El Fondo de las Naciones Unidas para la Infancia, (Unicef), expresó la importancia de que millones de estudiantes regresen a la escuela.

El organismo advirtió que las repercusiones a largo plazo del confinamiento sobre la educación, la nutrición y el bienestar de los niños podrían desarrollar lo que denominan “una generación perdida”, además no hay evidencia científica de que los estudiantes y las escuelas sean los principales medios de contagio de COVID-19.

En 191 países no se ha detectado una relación consistente entre el regreso a clases presenciales y las tasas de infección.

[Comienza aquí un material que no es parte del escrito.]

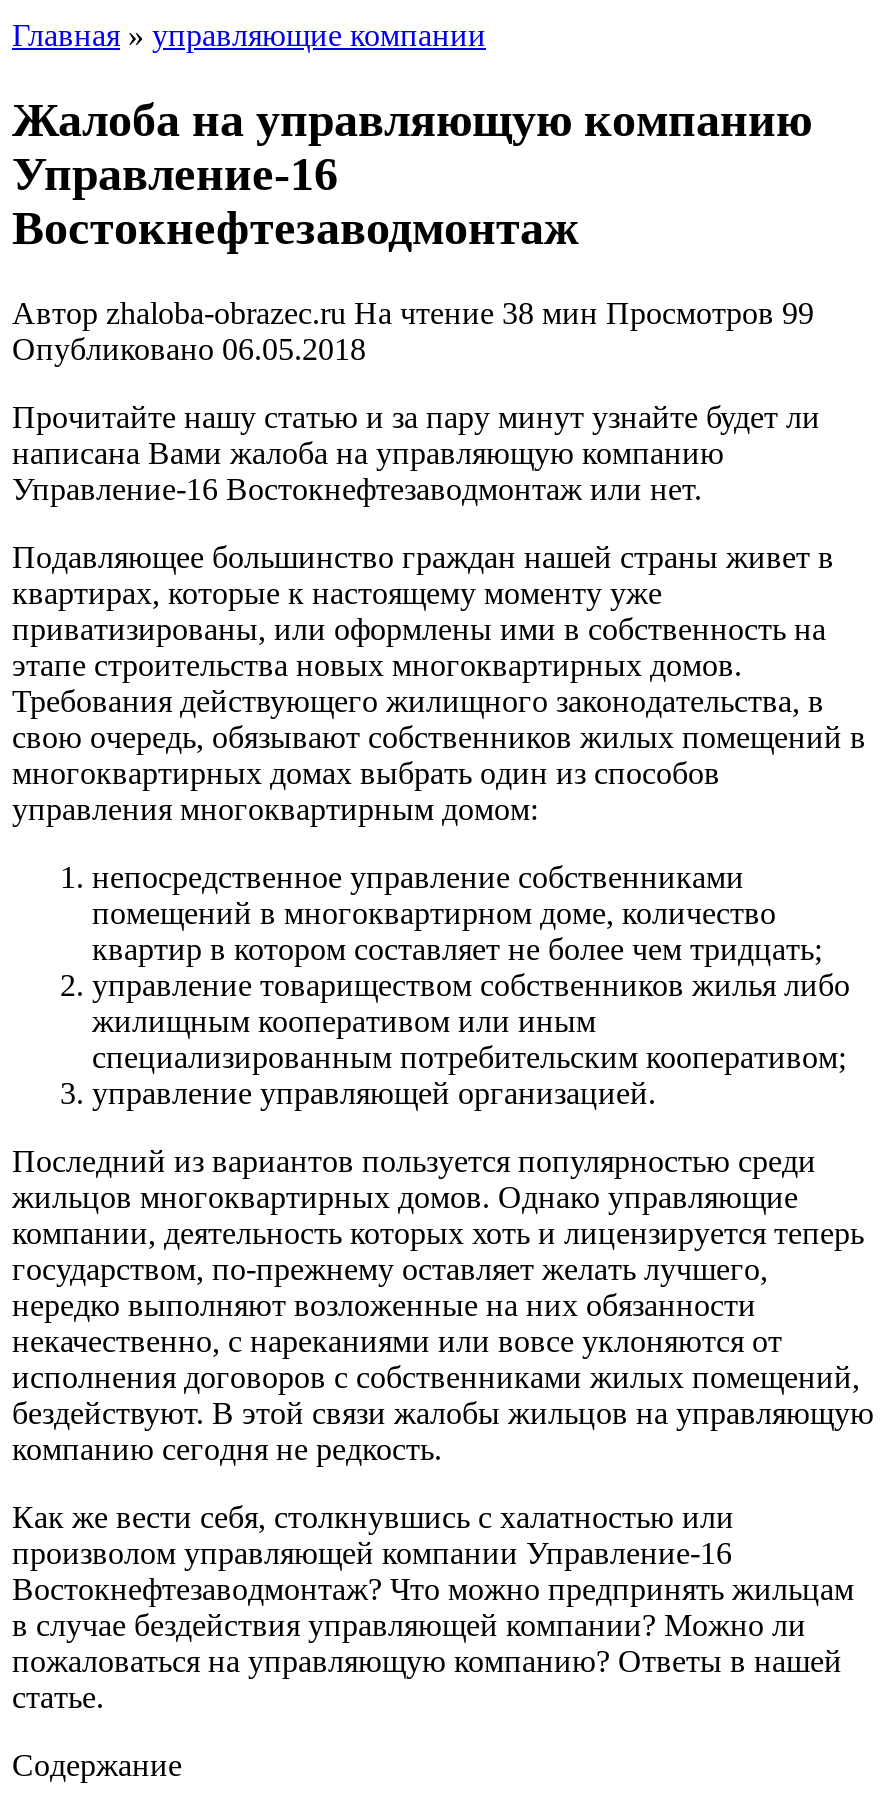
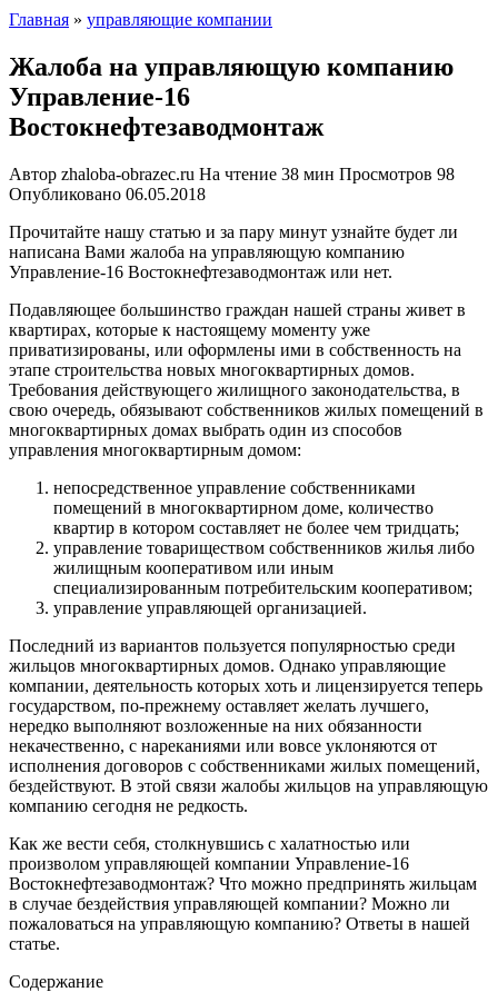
[12,296,814,330] Автор zhaloba-obrazec.ru На чтение 38 мин Просмотров 99 -> [9,164,455,183] Автор zhaloba-obrazec.ru На чтение 38 мин Просмотров 98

En Reino Unido el gobierno reveló que las tasas de contagio entre los estudiantes y los maestros no aumentaron tras la reapertura de los colegios en verano.

Además la evidencia demuestra que los beneficios de mantener las escuelas abiertas son superiores a los costos que derivan de cerrarlas como pueden ser problemas de aprendizaje, salud mental y el aumento en la brecha tecnológica y educativa.

Aunque la Unicef no descarta que los estudiantes pueden contagiarse y contagiar a los demás, menciona que el riesgo es mínimo si los estudiantes continúan con las medidas necesarias como el uso de cubrebocas y el lavado frecuente de manos.

Esto refuerza lo que la Organización Mundial de la Salud (OMS) había declarado sobre el tema en Europa, donde los niños y adolescentes no son considerados los principales impulsores de la transmisión, y como tales, los cierres de escuelas no son considerados una medida efectiva para controlar el COVID-19.